Star Born
- First edition cover
- Author: Andre Norton
- Cover artist: Virgil Finlay
- Language: English
- Genre: Science fiction
- Published: 1957 (World Publishing Company)
- Publication place: United States
- Media type: Print (Hardback)
- Pages: 212 (Hardback edition)
- ISBN: 1-421-84693-4
- OCLC: 1287188
- Preceded by: The Stars Are Ours!

= Star Born =

1957 novel by Andre Norton

Star Born is a science fiction novel by American writer Andre Norton, first published in 1957 by World Publishing Company of Cleveland. As the sequel to The Stars Are Ours!, Star Born continues its predecessor's adventure three generations later.

==Background==
In The Stars Are Ours!, a group of scientists and engineers converts an interplanetary spaceship for an interstellar journey to escape from a vicious anti-intellectual dictatorship. Traveling at sub-light speed, with its crew and passengers in suspended animation, the ship coasts for centuries, finally reaching a star with an Earth-like planet, Astra, on which the ship lands. On that alien world the humans befriend sentient humanoids, the amphibious merpeople. The new colonists also discover the ruins of cities once occupied by "Those Others," a malevolently intelligent species that once enslaved the merpeople, but warred upon each other.

==Plot==
Dalgard Nordis, with his knife brother the merperson Sssuri, has gone on his man-journey. Three generations after his people came to Astra he has set out to explore the ruins of a city that once belonged to Those Others, thereby extending the Colony's map of this world and in the process demonstrating his suitability to sit on the Council of Free Men. In telepathic contact with the local fauna, Sssuri senses danger; the sight of a flaming object crossing the sky from east to west, toward where Those Others are rumored to live, underscores that judgement.

Roughly five centuries after a group of renegade scientists took a desperate plunge into interstellar space and two centuries after Pax collapsed and Humanity rediscovered the value of science, the starship RS 10 lands on Astra. Driven by rumors of that ancient expedition and enabled by the discovery of hyperdrive, the Federation of Free Men has sent nine ships into hyperspace; none has returned. On this tenth attempt at interstellar flight Raf Kurbi has the task of assembling and flying the flitter that will be used to explore the part of Astra around RS 10's landing point. One goal is what appears on the landing photos to be a city.

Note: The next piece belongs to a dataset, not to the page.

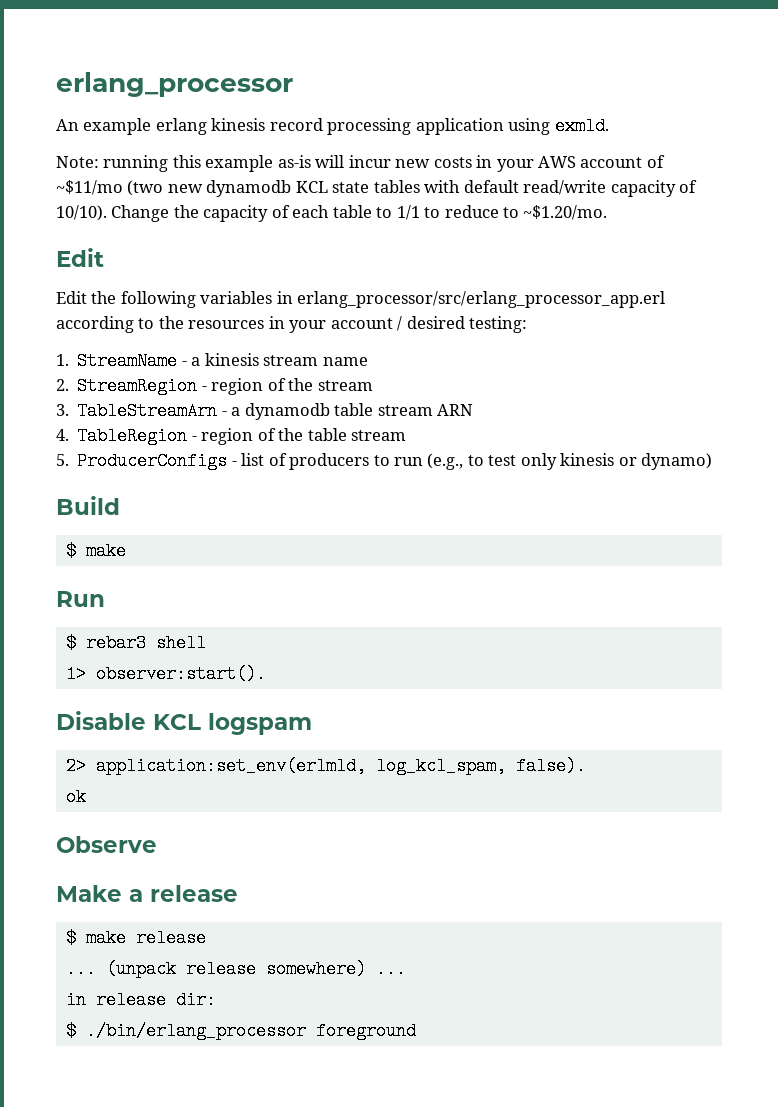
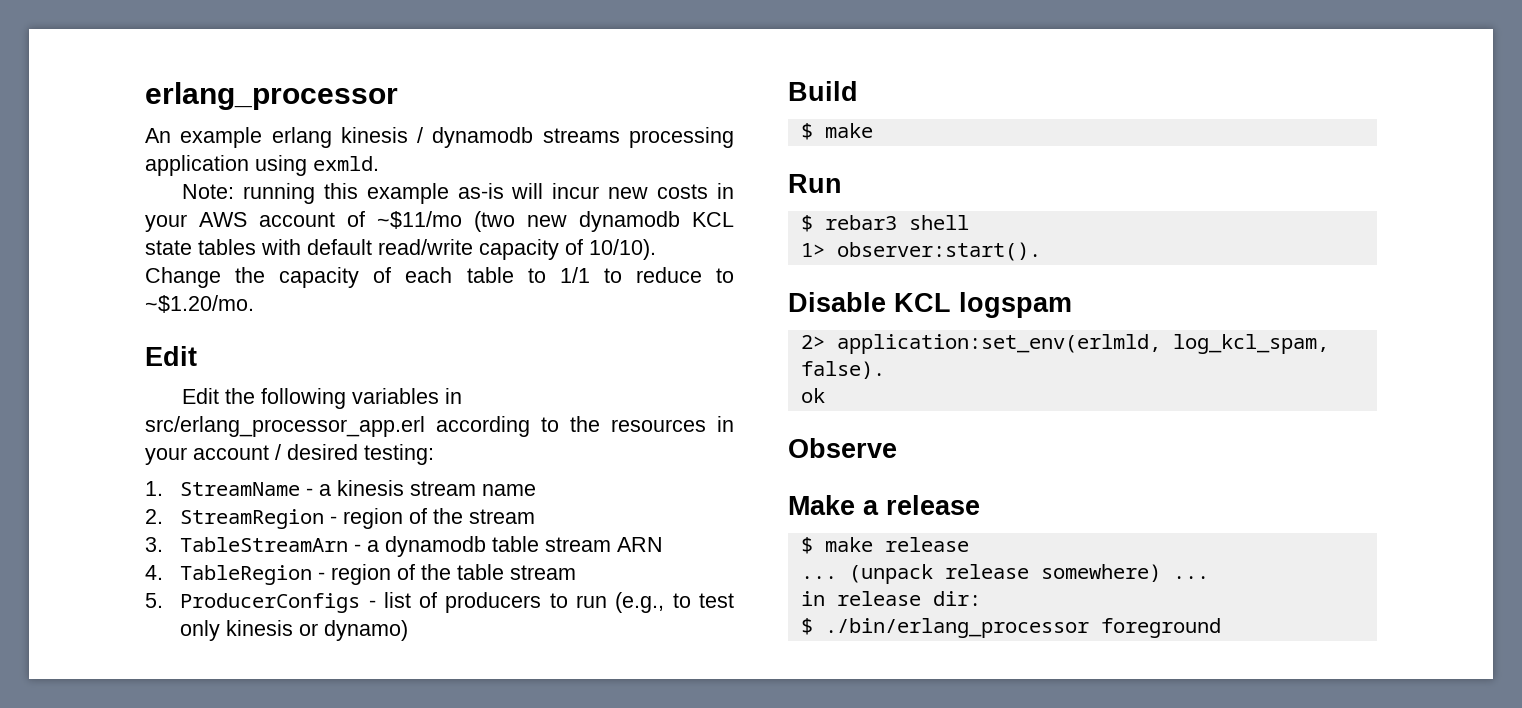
[269,118,323,131] record -> [417,127,620,148] / dynamodb streams
[297,291,666,308] erlang_processor/src/erlang_processor_app.erl -> [145,416,425,437] src/erlang_processor_app.erl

Dalgard and Sssuri come to a ruined seaport on a great bay and follow a road inland to a city. There they find evidence that Those Others have visited recently. They also find the trail of a snake-devil, vicious dragon-like creatures that humans and merfolk always hunt down and kill. They follow the trail and kill a family of snake-devils only to find the creatures wearing metal bands that indicate the recent presence of the unknown enemy. They resolve to send a message by telepathic relay south to Homeport.

Raf and three other men ride the RS 10's flitter south over an abandoned landscape and arrive at a ruined city. Near the center of the city they meet the remnant of a devastated population. The aliens are preparing a final expedition to a faraway city to retrieve knowledge that may help them regain their civilization and the captain of the Terrans accepts their invitation to join it. The expedition takes the aliens, in their globe-ship, and the Terrans, in their flitter, to an abandoned city, where the aliens loot a storehouse.

With Sssuri heading south to warn his people and the humans at Homeport, Dalgard returns to the forbidden city to spy. As Raf watches from hiding, the aliens capture Dalgard and take him to their globe-ship. Returning to their city across the sea, the aliens put Dalgard into an arena with a merman and a snake-devil. Raf rescues Dalgard and the merman and the three go into the sewers under the city, where they meet a merman war party. Re-entering the city with the war party, Raf uses two grenades to destroy the globe-ship and its cargo, but is burned in the process. With the aid of the mermen, Dalgard takes Raf to a point on the coast where he and the mermen can send a telepathic call to one of the RS 10's crew. With Raf safely returned to his ship, Dalgard faces the daunting prospect of returning to Homeport by himself.

==Sources==
- Tuck, Donald H. (1974). The Encyclopedia of Science Fiction and Fantasy. Chicago: Advent. pg. 331. ISBN 0-911682-20-1.
- John Clute. "Norton, Andre". The Encyclopedia of Science Fiction edited by John Clute, David Langford, Peter Nicholls and Graham Sleight. London: Gollancz, updated 4 November 2014. Web. Accessed 25 January 2015.